Ce n’est donc pas sans raisons que poussent ici les raisins de la colère, même si, à l’exception notable de nos protagonistes, c’est surtout l’abattement qui règne en cette contrée. Seule la possibilité de sortir une arme à feu semble un peu sortir de l’apathie ces tristes texans. Abattre ou être abattu, telle serait donc la loi de l’Ouest contemporain (ce qui laisse peu d’espoir quant à une évolution de la législation sur les armes).

Le contexte social et économique est dur et personne ne se voile la face, tous les personnages étant conscients de la brutalité intrinsèque du monde dans lequel ils évoluent. Ce phénomène de compréhension et d’empathie immédiates est évidemment amplifié par la facture classique et presque codifiée de ce film, à mi-chemin entre le western et le polar.

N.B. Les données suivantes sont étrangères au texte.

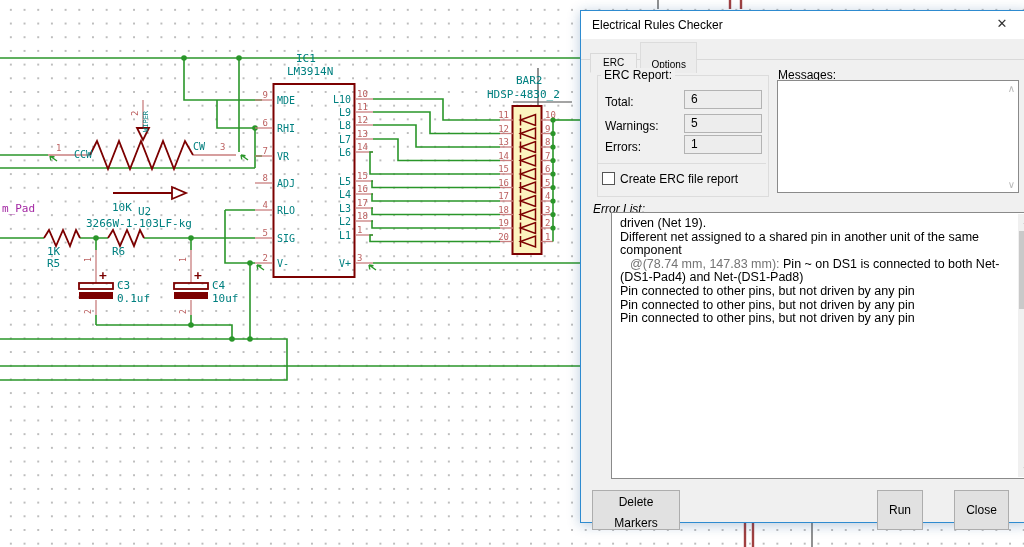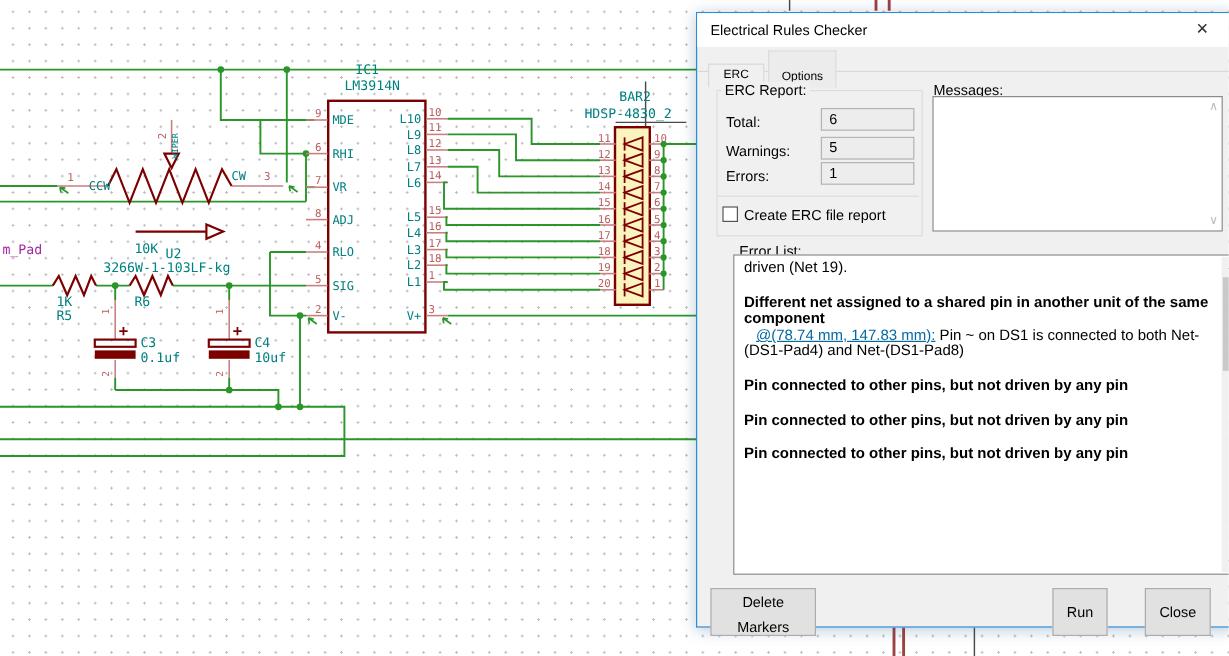--- a/index.html
+++ b/index.html
@@ -48,28 +48,28 @@
   .legend{position:absolute;left:20px;top:57px;background:#f0f0f0;padding:0 3px;}
   .flabel{position:absolute;left:24px;height:19px;line-height:19px;}
   .rofield{position:absolute;left:103px;width:78px;height:19px;background:#ededed;
     border:1px solid #b3b3b3;box-sizing:border-box;line-height:17px;padding-left:6px;}
   .gsep{position:absolute;left:17px;top:152px;width:168px;border-top:1px solid #dcdcdc;}
   .cb{position:absolute;left:21px;top:161px;width:13px;height:13px;background:#fff;border:1px solid #555;box-sizing:border-box;}
   .cblabel{position:absolute;left:39px;top:161px;}
   .mlabel{position:absolute;left:197px;top:57px;}
   .mbox{position:absolute;left:196px;top:69px;width:242px;height:113px;background:#fff;border:1px solid #8a8a8a;box-sizing:border-box;}
   .chev{position:absolute;right:3px;color:#b9b9b9;font-size:10px;}
-  .elabel{position:absolute;left:35px;top:191px;}
+  .elabel{position:absolute;left:12px;top:191px;font-style:italic;}
   .ebox{position:absolute;left:30px;top:201px;width:425px;height:267px;background:#fff;border:1px solid #8a8a8a;box-sizing:border-box;}
   .err-body{position:absolute;left:0;top:0;right:17px;bottom:0;overflow:hidden;
     padding:4px 6px 4px 8px;font-family:"Liberation Sans",sans-serif;font-size:12.5px;line-height:13.6px;}
   .err-body p{margin:0;}
-  .err-body .head{font-weight:bold;margin-top:15px;}
+  .err-body .head{font-weight:normal;margin-top:0;}
   .err-body .body{text-indent:10px;}
-  .loc{color:#0369a1;text-decoration:underline;cursor:pointer;}
+  .loc{color:#737373;cursor:pointer;}
   .sbar{position:absolute;top:1px;right:1px;bottom:1px;width:16px;background:#f0f0f0;}
   .sarrow{position:absolute;left:0;width:16px;height:15px;text-align:center;font-size:8px;line-height:15px;color:#505050;}
   .sthumb{position:absolute;left:1px;top:17px;width:14px;height:78px;background:#c9c9c9;}
   .btn{position:absolute;height:40px;background:#e1e1e1;border:1px solid #adadad;
     font-family:"Liberation Sans",sans-serif;font-size:12px;text-align:center;line-height:21px;box-sizing:border-box;cursor:pointer;}
 </style>
 </head>
 <body>
 
 <div class="stage">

Les personnages échappent toutefois brillamment à la caricature, grâce notamment à leur naturel à l’écran et à la fluidité de la caméra.

Les barbelés sur la prairie, première limitation tangible apportée à cet espace immense et libre, ont vu le bétail qu’ils enserraient balayé par les derricks, dont la toute puissance originelle a été ensuite comme définitivement assise par le système bancaire, désigné maintenant comme l’ennemi des obscurs et des sans grades. Comme le disait Bertolt Brecht, « qu’est-ce qui est le plus moral, créer une banque ou l’attaquer ?  »

L’Ouest sauvage n’en finit donc pas de mourir et la splendeur de son éternelle agonie semble à même de nous fournir encore quelques kilomètres de pellicule de qualité.

Sébastien Bourdon

Messages

  • Un des deux frères est quand même un débile qui n’hésite pas à tirer sur tout ce qui bouge y compris au fusil mitrailleur.
    Il y a beaucoup d’invraisemblances, quelques scènes originales et le Texas triste de No country for old men.